The lines wanted are those from the one containing "left: 3px; top: 1px;" to the last line of the entries below; output them exactly, leaving out pictures.

++++++++++++++++++++

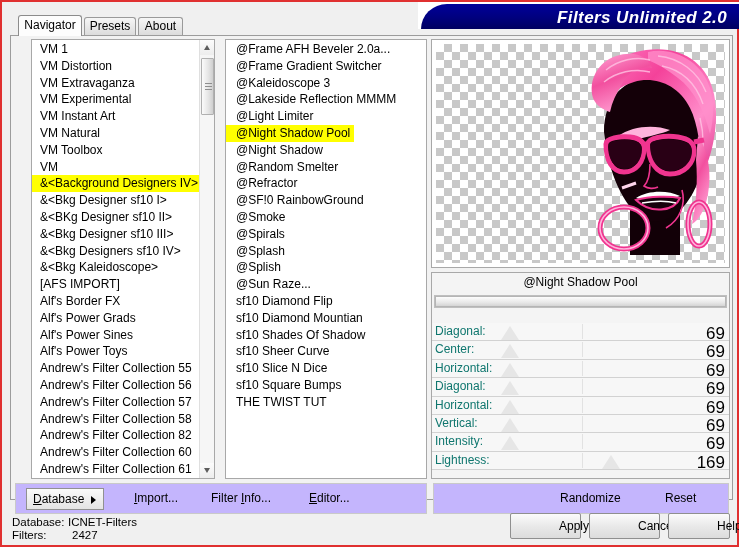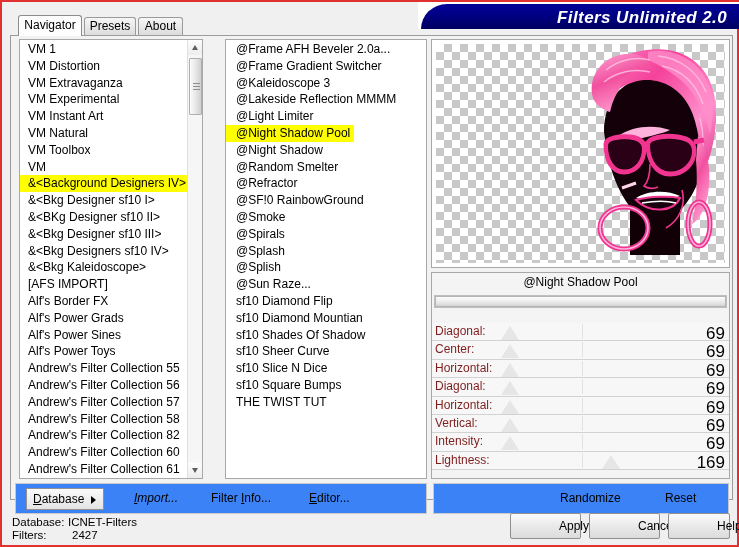--- a/index.html
+++ b/index.html
@@ -104,7 +104,7 @@
     overflow: hidden;
   }
   .left-list {
-    left: 8px; top: 3px;
+    left: 20px; top: 3px;
     width: 184px; height: 440px;
     border: 1px solid #a8a8a8;
   }

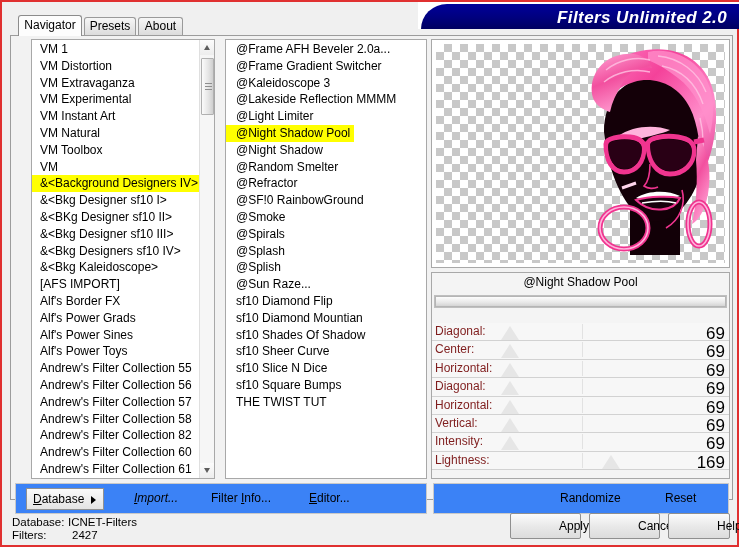--- a/index.html
+++ b/index.html
@@ -256,7 +256,7 @@
     position: absolute;
     left: 3px; top: 1px;
     font-size: 12px;
-    color: #7f1d1d;
+    color: #0f766e;
     white-space: nowrap;
   }
   .slider .val {

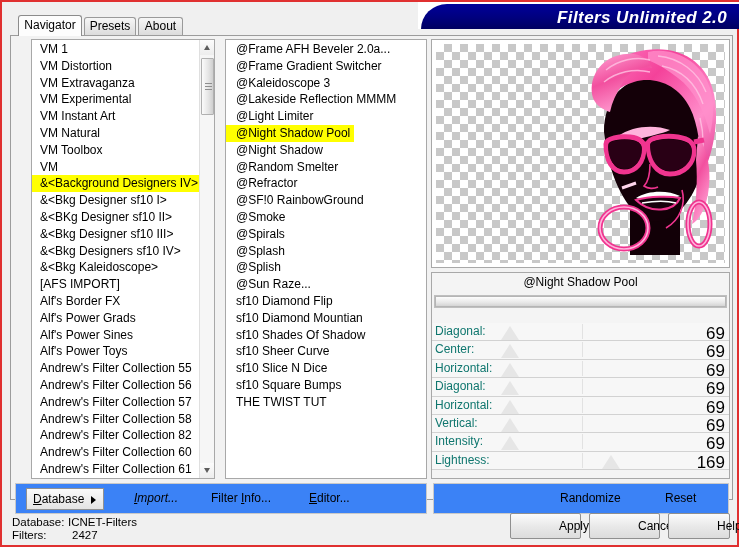--- a/index.html
+++ b/index.html
@@ -290,7 +290,7 @@
     position: absolute;
     top: 0; height: 31px;
     box-sizing: border-box;
-    background: #3b82f6;
+    background: #c4b5fd;
     border: 1px solid #c9c9c9;
   }
   .abseg.left { left: 0px; width: 412px; }

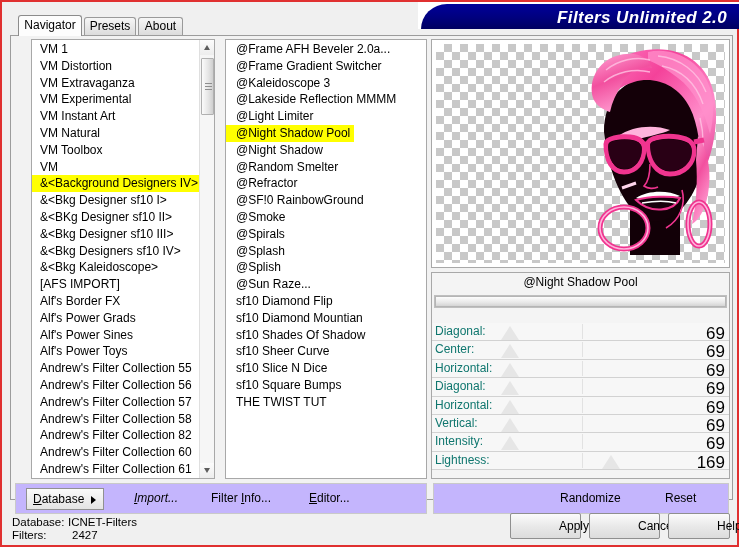--- a/index.html
+++ b/index.html
@@ -322,7 +322,7 @@
     color: #000;
     white-space: nowrap;
   }
-  .lb-import { left: 118px; font-style: italic; }
+  .lb-import { left: 118px; }
   .lb-info { left: 195px; }
   .lb-editor { left: 293px; }
   .lb-rand { left: 126px; }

++++++++++++++++++++

**Expected output**
     left: 3px; top: 1px;
     font-size: 12px;
-    color: #7f1d1d;
+    color: #0f766e;
     white-space: nowrap;
   }
   .slider .val {

--- a/index.html
+++ b/index.html
@@ -290,7 +290,7 @@
     position: absolute;
     top: 0; height: 31px;
     box-sizing: border-box;
-    background: #3b82f6;
+    background: #c4b5fd;
     border: 1px solid #c9c9c9;
   }
   .abseg.left { left: 0px; width: 412px; }

--- a/index.html
+++ b/index.html
@@ -322,7 +322,7 @@
     color: #000;
     white-space: nowrap;
   }
-  .lb-import { left: 118px; font-style: italic; }
+  .lb-import { left: 118px; }
   .lb-info { left: 195px; }
   .lb-editor { left: 293px; }
   .lb-rand { left: 126px; }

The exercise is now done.